Latin American Leftists Forge Strategies for 1994 Elections

WITH a dozen presidential elections up for grabs in Latin America during the next year, and with the demise of the socialist/communist movements, how the left campaigns for office will be significant to winning elections.

Talk of armed revolution, a centralized economy, and socialism has largely faded from the vocabulary of the region's leftists. Even in Cuba (where no elections are planned), President Fidel Castro Ruz's slogan "Socialism or Death" has a hollow ring. Everywhere there's a fresh emphasis on "pragmatism" and "democracy with a social content."

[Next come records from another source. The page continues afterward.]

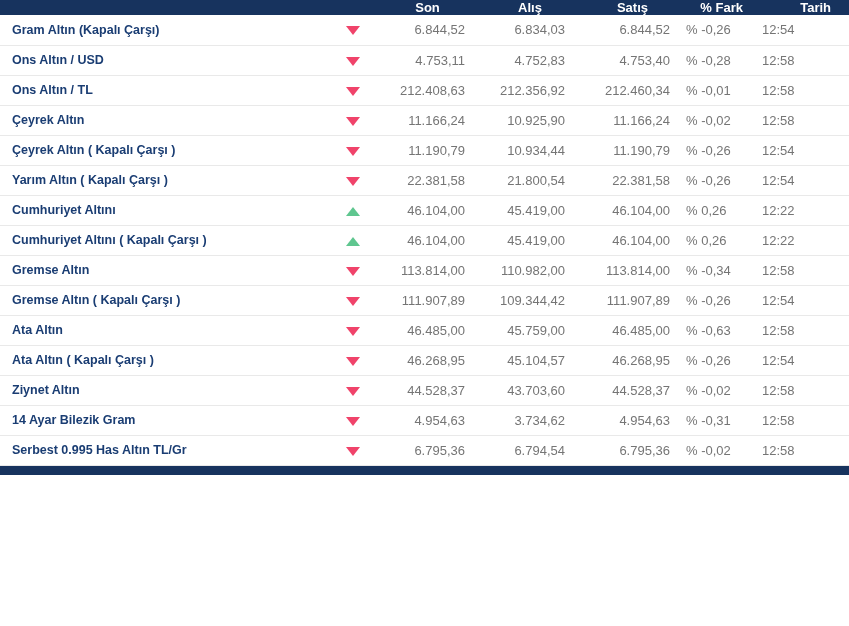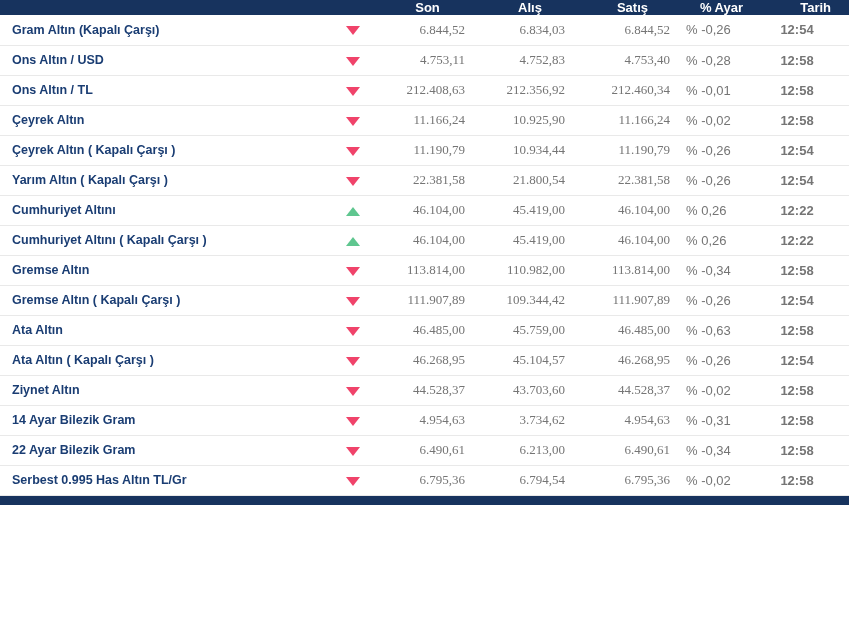--- a/index.html
+++ b/index.html
@@ -114,7 +114,7 @@
         <th class="col-center">Son</th>
         <th class="col-center">Alış</th>
         <th class="col-center">Satış</th>
-        <th class="col-right">% Ayar</th>
+        <th class="col-right">% Fark</th>
         <th class="col-right">Tarih</th>
       </tr>
     </thead>

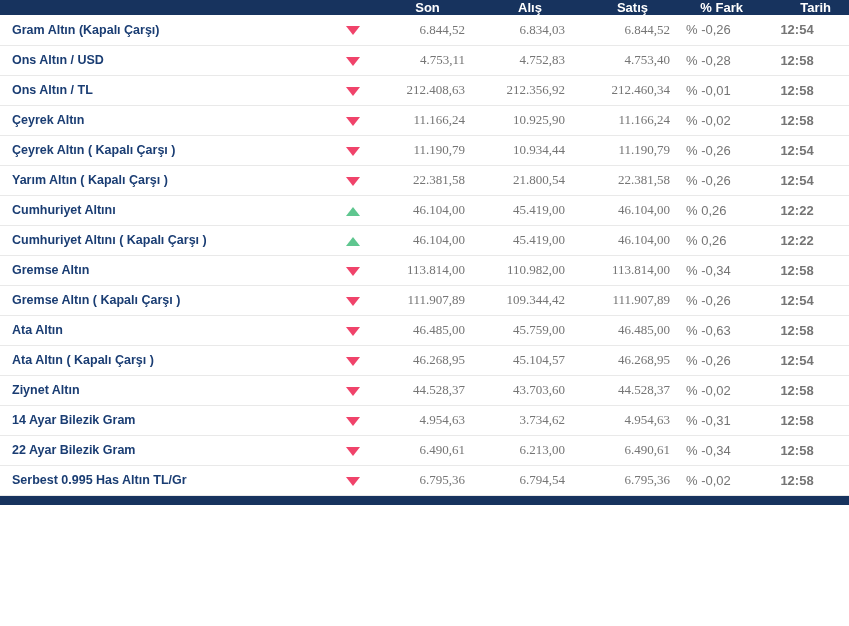--- a/index.html
+++ b/index.html
@@ -53,7 +53,6 @@
     text-align: right;
     padding-right: 15px;
     color: var(--value-text, #757575);
-    font-family: Liberation Serif, serif;
   }
   td.fark {
     text-align: left;

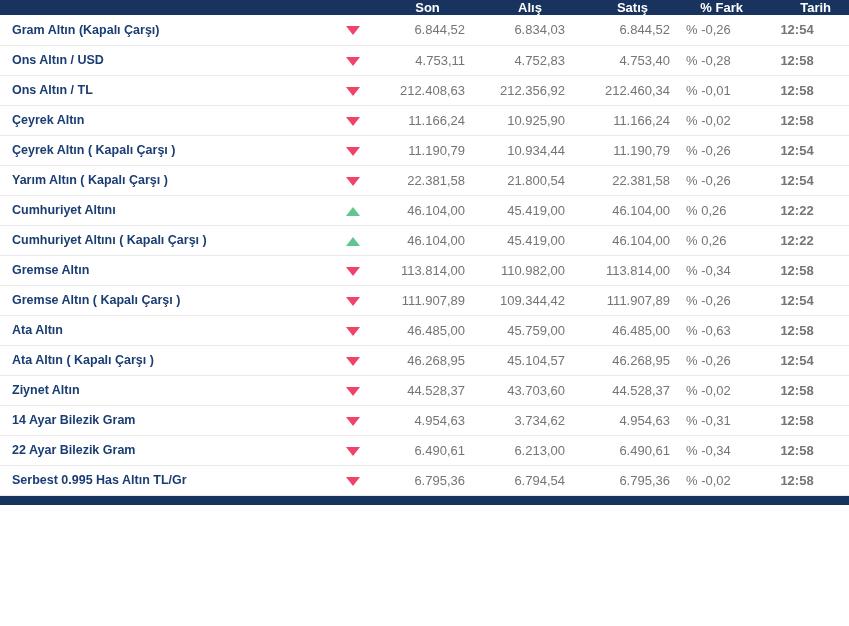--- a/index.html
+++ b/index.html
@@ -60,10 +60,9 @@
     color: var(--value-text, #757575);
   }
   td.tarih {
-    text-align: center;
+    text-align: left;
     padding-right: 17px;
     color: var(--value-text, #757575);
-    font-weight: bold;
   }
   .dir-icon {
     display: inline-block;

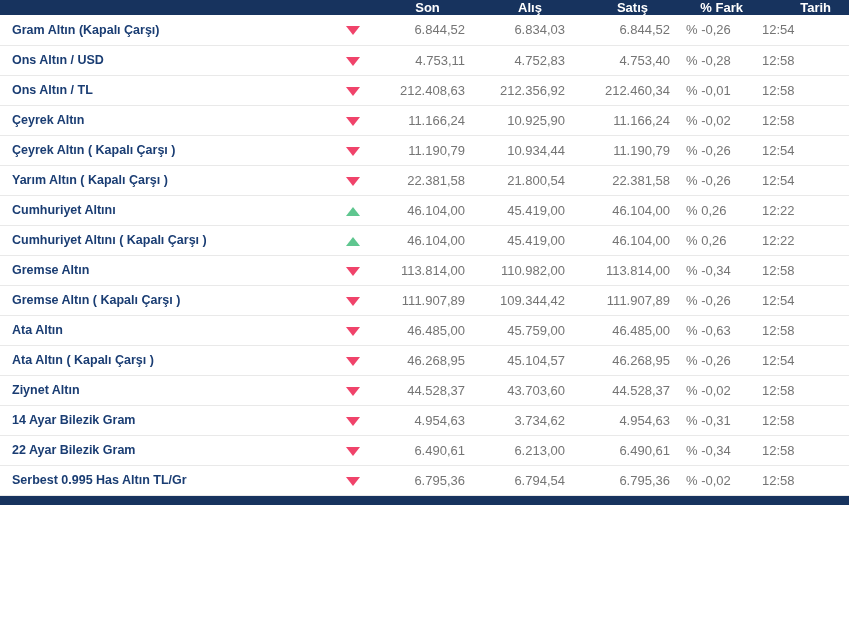--- a/index.html
+++ b/index.html
@@ -272,17 +272,6 @@
     <td class="tarih">12:58</td>
   </tr>
         <tr>
-    <td class="name">22 Ayar Bilezik Gram</td>
-    <td class="dir">
-      <span class="dir-icon down"></span>
-    </td>
-    <td class="num son">6.490,61</td>
-    <td class="num alis">6.213,00</td>
-    <td class="num satis">6.490,61</td>
-    <td class="fark">% -0,34</td>
-    <td class="tarih">12:58</td>
-  </tr>
-        <tr>
     <td class="name">Serbest 0.995 Has Altın TL/Gr</td>
     <td class="dir">
       <span class="dir-icon down"></span>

The Cuauhtemoc Cardenas strategy to build a broad coalition, including Mexico's private sector, is echoed by parties throughout the region.

"Politics is about building bridges," says Ruben Zamora, presidential candidate for the Democratic Convergence in El Salvador. "We're building bridges first with organizations in opposition, second with parties of the left, and third with the private sector to improve governability."

Luiz Inacio da Silva, president of the Brazilian Workers Party, is speaking with "sectors of the right" because "if not, their terrorism against us would be huge."

Antonio Navarro Wolf, head of Colombia's M-19 Democratic Alliance, says participatory democracy - not socialism - is the spearhead of leftist politics in the region. Speaking at a Latin American leftists conference in Havana last month, he says the new economic policies, such as grass-roots self-help projects will emerge from parallel democratic developments.

Political scientist Jorge G. Castaneda, a Cardenas confidant, argues in a soon-to-be published book on the Latin American left that the region should not throw open its doors to free trade but adopt Japanese-style government-industry agreements that target the development of market and production niches suited to each country's natural advantages.